» PROBLEM: Give only the number of lines in the data that include the string "等行业渠道资源".
##########
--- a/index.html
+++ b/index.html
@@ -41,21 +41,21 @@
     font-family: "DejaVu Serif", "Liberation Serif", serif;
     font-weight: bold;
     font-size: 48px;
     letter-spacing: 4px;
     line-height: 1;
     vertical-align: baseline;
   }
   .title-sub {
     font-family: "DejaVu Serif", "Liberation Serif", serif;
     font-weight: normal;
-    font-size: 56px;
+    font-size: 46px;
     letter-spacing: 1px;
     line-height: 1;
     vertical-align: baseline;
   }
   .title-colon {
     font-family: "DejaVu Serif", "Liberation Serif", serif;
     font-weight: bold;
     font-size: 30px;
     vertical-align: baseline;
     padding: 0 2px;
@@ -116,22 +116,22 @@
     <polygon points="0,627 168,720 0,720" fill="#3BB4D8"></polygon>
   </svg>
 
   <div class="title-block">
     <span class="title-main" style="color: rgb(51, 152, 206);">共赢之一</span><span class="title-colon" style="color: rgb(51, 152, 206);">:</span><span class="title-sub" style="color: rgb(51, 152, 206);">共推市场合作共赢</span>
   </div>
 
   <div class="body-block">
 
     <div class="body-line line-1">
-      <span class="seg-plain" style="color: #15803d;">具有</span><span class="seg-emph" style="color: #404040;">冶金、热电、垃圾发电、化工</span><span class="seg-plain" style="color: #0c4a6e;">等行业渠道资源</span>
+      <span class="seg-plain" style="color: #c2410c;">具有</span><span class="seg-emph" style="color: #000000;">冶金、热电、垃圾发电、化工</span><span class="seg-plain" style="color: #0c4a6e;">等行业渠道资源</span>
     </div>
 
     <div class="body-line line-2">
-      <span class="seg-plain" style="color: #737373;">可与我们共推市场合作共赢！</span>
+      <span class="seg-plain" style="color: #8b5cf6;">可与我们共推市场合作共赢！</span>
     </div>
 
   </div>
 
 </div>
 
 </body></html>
##########
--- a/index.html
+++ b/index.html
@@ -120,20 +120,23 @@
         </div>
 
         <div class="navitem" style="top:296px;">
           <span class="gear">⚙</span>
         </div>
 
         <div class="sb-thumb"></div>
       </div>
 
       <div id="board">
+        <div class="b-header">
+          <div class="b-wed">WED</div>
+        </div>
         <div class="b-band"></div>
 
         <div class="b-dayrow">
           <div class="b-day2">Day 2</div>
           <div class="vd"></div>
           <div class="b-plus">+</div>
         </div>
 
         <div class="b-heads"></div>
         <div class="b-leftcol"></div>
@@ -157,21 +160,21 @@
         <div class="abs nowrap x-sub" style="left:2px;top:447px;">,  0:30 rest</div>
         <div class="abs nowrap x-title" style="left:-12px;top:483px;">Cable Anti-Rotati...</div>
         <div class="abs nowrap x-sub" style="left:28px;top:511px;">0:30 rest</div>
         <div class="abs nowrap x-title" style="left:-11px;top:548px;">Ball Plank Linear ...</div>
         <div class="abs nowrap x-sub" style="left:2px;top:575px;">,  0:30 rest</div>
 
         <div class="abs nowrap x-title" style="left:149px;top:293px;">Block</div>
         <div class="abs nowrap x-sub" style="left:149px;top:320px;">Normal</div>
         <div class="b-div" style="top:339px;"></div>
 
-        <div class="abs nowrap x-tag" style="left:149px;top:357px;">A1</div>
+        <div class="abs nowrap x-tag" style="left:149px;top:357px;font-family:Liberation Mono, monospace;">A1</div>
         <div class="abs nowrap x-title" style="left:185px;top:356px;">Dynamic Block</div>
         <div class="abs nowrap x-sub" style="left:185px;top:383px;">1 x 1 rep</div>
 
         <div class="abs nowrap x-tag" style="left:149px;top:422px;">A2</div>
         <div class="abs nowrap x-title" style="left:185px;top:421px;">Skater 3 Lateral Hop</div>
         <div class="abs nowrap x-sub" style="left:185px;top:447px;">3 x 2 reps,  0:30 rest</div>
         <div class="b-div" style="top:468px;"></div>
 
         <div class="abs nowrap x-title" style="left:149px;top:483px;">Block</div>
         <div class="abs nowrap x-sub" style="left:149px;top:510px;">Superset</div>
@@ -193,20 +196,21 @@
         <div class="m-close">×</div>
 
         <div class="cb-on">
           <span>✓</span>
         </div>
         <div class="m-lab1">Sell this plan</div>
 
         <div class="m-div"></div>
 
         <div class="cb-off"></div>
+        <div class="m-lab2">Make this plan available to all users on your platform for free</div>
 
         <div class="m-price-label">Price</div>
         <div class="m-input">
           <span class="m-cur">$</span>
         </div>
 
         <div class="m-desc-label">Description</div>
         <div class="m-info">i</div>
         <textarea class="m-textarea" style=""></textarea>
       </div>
##########
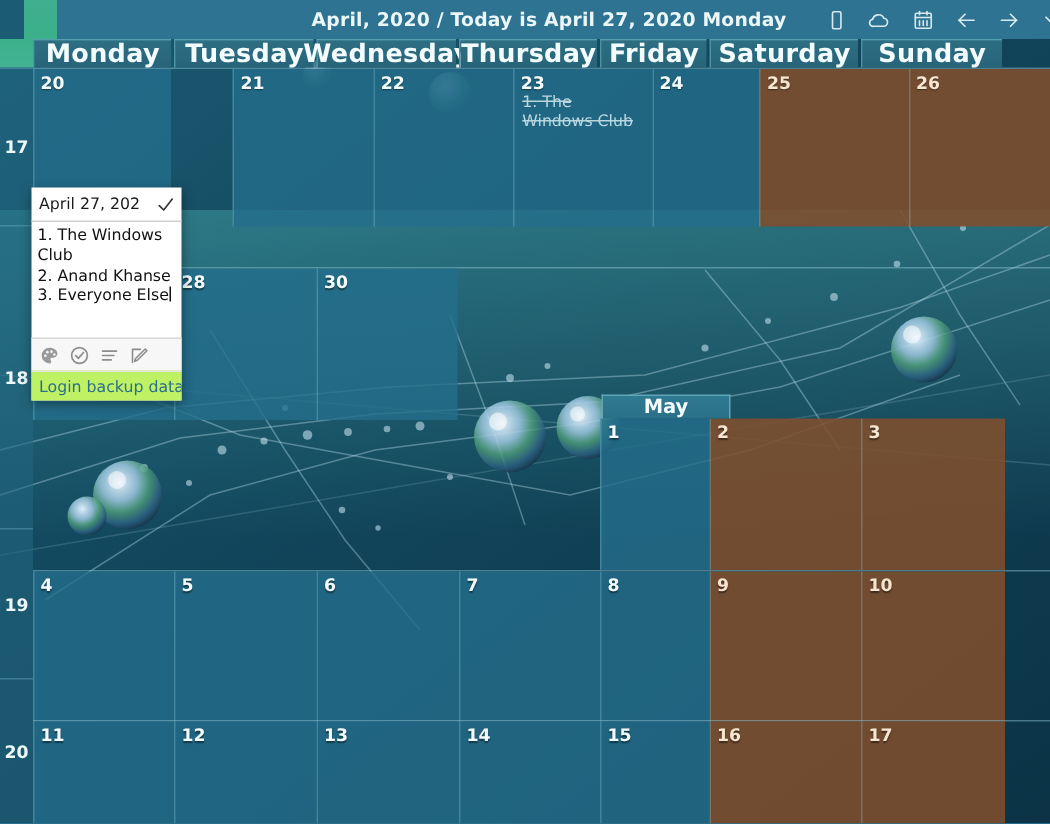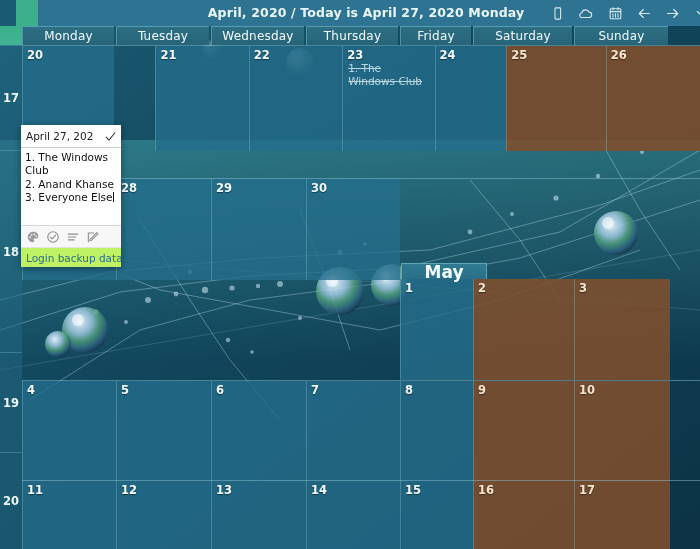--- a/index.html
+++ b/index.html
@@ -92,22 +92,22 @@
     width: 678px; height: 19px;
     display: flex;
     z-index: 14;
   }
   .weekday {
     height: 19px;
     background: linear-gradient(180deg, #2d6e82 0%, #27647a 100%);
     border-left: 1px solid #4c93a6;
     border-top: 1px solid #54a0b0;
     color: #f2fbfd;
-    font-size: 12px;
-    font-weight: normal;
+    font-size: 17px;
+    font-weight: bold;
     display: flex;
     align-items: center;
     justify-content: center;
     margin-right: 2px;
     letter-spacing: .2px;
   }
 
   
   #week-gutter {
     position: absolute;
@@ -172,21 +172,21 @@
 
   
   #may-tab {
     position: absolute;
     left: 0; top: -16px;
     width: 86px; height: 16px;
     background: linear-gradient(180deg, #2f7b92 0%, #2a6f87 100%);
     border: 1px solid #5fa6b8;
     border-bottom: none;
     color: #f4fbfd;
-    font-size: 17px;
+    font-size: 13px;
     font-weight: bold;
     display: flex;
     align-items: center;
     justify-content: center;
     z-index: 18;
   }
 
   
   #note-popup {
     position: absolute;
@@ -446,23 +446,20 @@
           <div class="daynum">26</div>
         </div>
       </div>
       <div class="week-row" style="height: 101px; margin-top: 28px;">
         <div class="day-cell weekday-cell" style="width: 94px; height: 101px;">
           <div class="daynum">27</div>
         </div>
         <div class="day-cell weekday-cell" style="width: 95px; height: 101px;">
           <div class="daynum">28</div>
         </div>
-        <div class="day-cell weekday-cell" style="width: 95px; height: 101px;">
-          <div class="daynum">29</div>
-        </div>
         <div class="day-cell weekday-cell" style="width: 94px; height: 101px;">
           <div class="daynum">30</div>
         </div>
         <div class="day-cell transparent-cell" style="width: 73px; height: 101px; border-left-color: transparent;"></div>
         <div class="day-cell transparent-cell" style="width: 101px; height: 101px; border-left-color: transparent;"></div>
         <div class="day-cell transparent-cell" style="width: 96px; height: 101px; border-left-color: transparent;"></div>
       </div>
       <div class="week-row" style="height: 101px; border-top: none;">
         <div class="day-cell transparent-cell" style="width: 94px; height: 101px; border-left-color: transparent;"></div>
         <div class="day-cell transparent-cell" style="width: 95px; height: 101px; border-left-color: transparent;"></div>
##########
» RESULT FOR THIS EXERCISE: 2